Я принимаю это к сведению,
но оставляю без комментария.

 
ПРЕДВАРИТЕЛЬНОЕ РЕШЕНИЕ О ДОСТОЙНЫХ СОЖАЛЕНИЯ ДЕРЕВЬЯХ

Акации не имеют связи с эпохой.
Акации несущественны с точки зрения социологии.
Акации – не акации.

 
КОНЕЦ ОДНОГО ЛЕТА

Кому захочется жить без утешения деревьями!

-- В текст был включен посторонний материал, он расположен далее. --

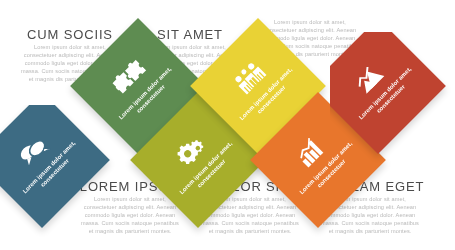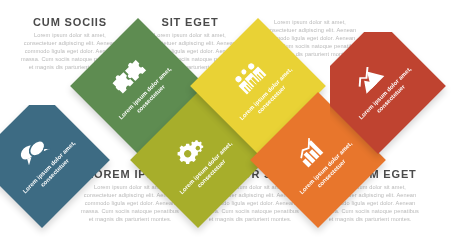--- a/index.html
+++ b/index.html
@@ -28,11 +28,11 @@
     text-align: center;
   }
   .txt-title {
-    font-size: 11px;
-    font-weight: bold;
+    font-size: 13px;
+    font-weight: normal;
     letter-spacing: 0.85px;
     color: #4b4b4b;
-    margin: 0 0 4px 0;
+    margin: 12px 0 4px 0;
     line-height: 9px;
     white-space: nowrap;
   }

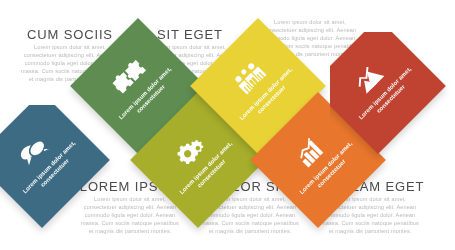--- a/index.html
+++ b/index.html
@@ -97,7 +97,7 @@
   </div>
 
   <div class="txt-block" style="left:138px; top:18px;">
-    <div class="txt-title">SIT EGET</div>
+    <div class="txt-title">SIT AMET</div>
     <div class="txt-body">Lorem ipsum dolor sit amet, consectetuer adipiscing elit. Aenean commodo ligula eget dolor. Aenean massa. Cum sociis natoque penatibus et magnis dis parturient montes.</div>
   </div>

Хорошо, что и они участвуют в смерти.
Собраны персики, сливы темнеют,
пока под аркой моста журчит время.

Я вверяю отчаяние птичьему клину.
Он отмеряет свою долю вечности невозмутимо.
Его маршруты
проступают в листве как тёмная неизбежность,
взмахи крыльев окрашивают плоды.

Это и значит иметь терпение.
Скоро птичья письменность раскроется
и под языком – вкус монетки.

 
ОСАДА

У птиц, прилетающих на кормушку,
на сетчатке отпечатывается твоё лицо.
Они несут его к волкам в чащу,
в готовящийся весенний паводок
и к месту скопления акул.

По вечерам закаты
и доброжелательность света в окнах
должны вселять в тебя
чувство уверенности.
Но ты знаешь, какие веки
поднимаются там над зелёными лампами.
За выходами ведётся наблюдение.

Брось себе кости, когда окружён,
подсчитай ответ по ветвям за окном,
разгадай по линиям своей руки:
кто отдаёт приказ идти в атаку,
тоже тревожится о твоём спасении.

Утром волки потеряют твой след в снегу.

 
ИЗМЕНИВШИЙСЯ ЛАНДШАФТ

Уныние приходит с юга,
так что видны заснеженные поля
и залысины леса,
забытые
места в сердце,
куртины сомнений,
извилистые пути доверия
и ограждения нищеты.

Поля под паром дают знать,
ощущают ли мертвые южный ветер.
(Бывает по-разному,
как разнятся и типы почти сошедшего снега.)
Сообщение из кротовин
ещё идёт,
но уже утратили актуальность
названия деревень.

 
МЕЛКИЙ РЕМОНТ

Мелкий ремонт: вспышка карбидного пламени.
Хватит одного рабочего.
Трещина, говорит он, в перилах моста.

Это как пластырь на порез,
Говорит он, вводит нас в заблуждение,
но болезни ведь идут по проводам всей земной системы.
Телефонные линии и подземные кабели распространяют их,
Сифилис, туберкулёз, рак, лейкемию,
Болезни, не поражающие металл.
Их распознали слишком поздно.

Разве можно было что-то остановить?
Возможно, в том-то и план:
Возможно, идёт перетасовка рангов.
Первое, что человек должен отдать,
это болезни.
Прочее позже.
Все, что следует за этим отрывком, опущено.